***** Source material
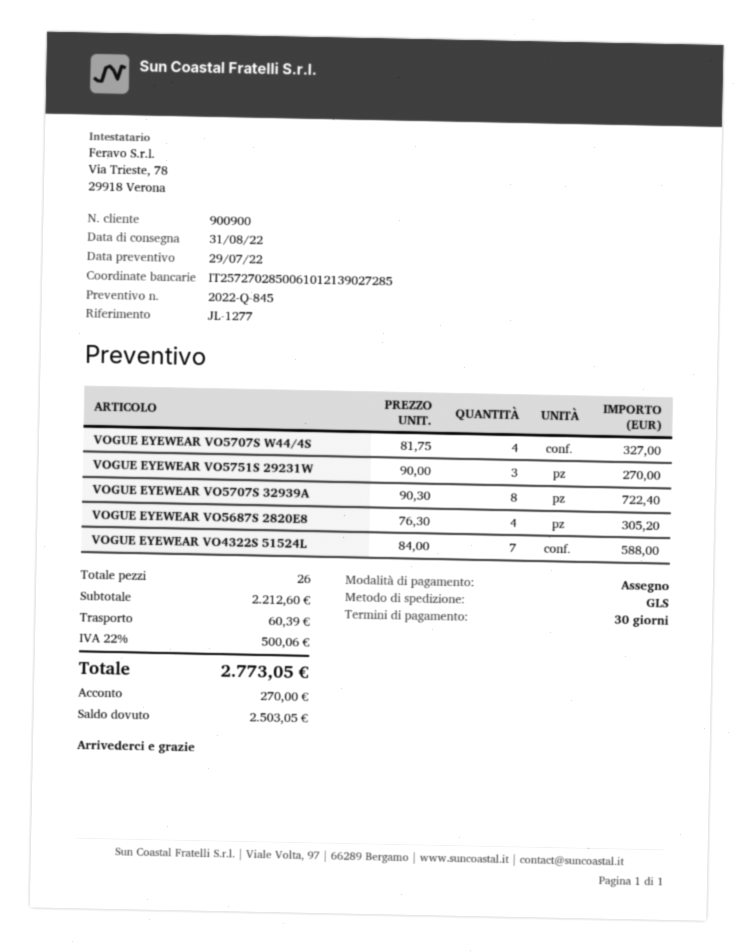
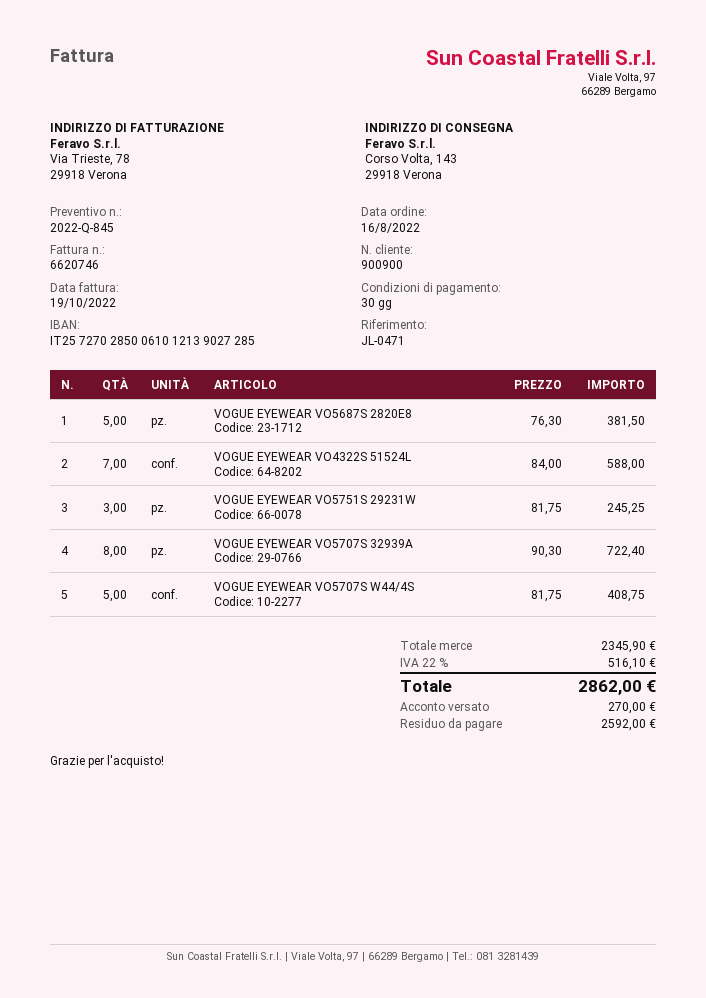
reference: JL-1277 -> JL-0471
VOGUE EYEWEAR VO5707S W44/4S: 4 x 81.75 = 327.00 -> 5 x 81.75 = 408.75
VOGUE EYEWEAR VO5751S 29231W: 3 x 90.00 = 270.00 -> 3 x 81.75 = 245.25
VOGUE EYEWEAR VO5687S 2820E8: 4 x 76.30 = 305.20 -> 5 x 76.30 = 381.50
subtotal: 2212.60 -> 2345.90
shipping: 60.39 -> none
tax: 22% = 500.06 -> 22% = 516.10
total: 2773.05 -> 2862.00
balance: 2503.05 -> 2592.00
**********
What is needed:
Only lines holding the word "EYEWEAR" are wanted here; copy each from the listing.

Solution to this task:
VOGUE EYEWEAR VO5707S W44/4S: 4 x 81.75 = 327.00 -> 5 x 81.75 = 408.75
VOGUE EYEWEAR VO5751S 29231W: 3 x 90.00 = 270.00 -> 3 x 81.75 = 245.25
VOGUE EYEWEAR VO5687S 2820E8: 4 x 76.30 = 305.20 -> 5 x 76.30 = 381.50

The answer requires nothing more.